# WORKING DATA
____________
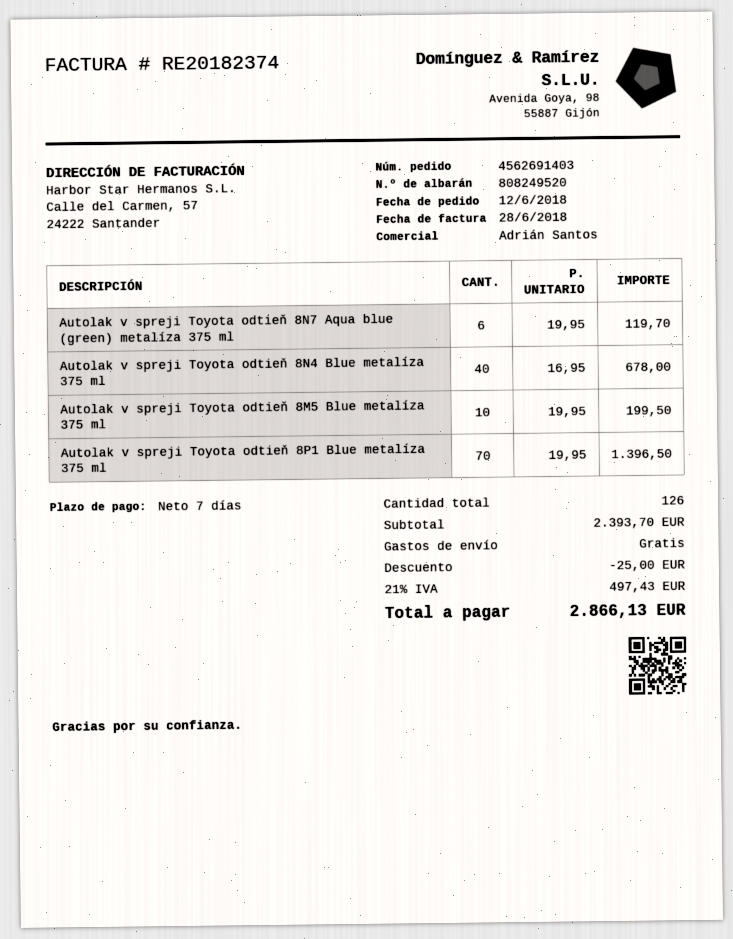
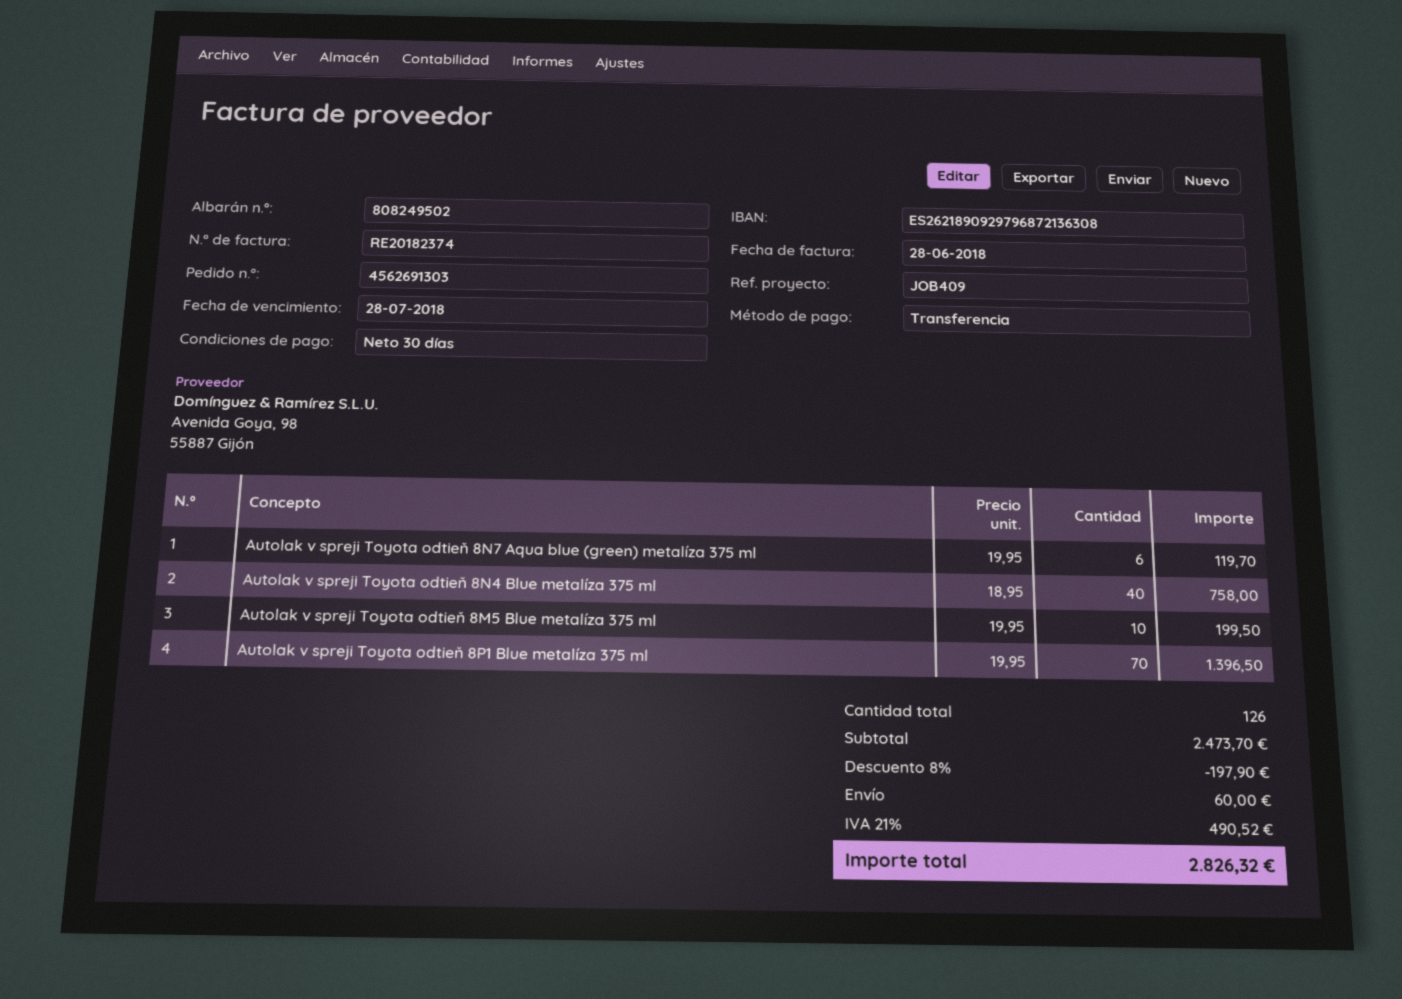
order number: 4562691403 -> 4562691303
delivery note number: 808249520 -> 808249502
payment terms: 7 days -> 30 days
Autolak v spreji Toyota odtieň 8N4 Blue metalíza 375 ml: 40 x 16.95 = 678.00 -> 40 x 18.95 = 758.00
subtotal: 2393.70 -> 2473.70
discount: 25.00 -> 197.90
shipping: 0.00 -> 60.00
tax: 21% = 497.43 -> 21% = 490.52
total: 2866.13 -> 2826.32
____________
# WHAT IS NEEDED
Copy every line of the listing that includes the string "number".

# YOUR SOLUTION
order number: 4562691403 -> 4562691303
delivery note number: 808249520 -> 808249502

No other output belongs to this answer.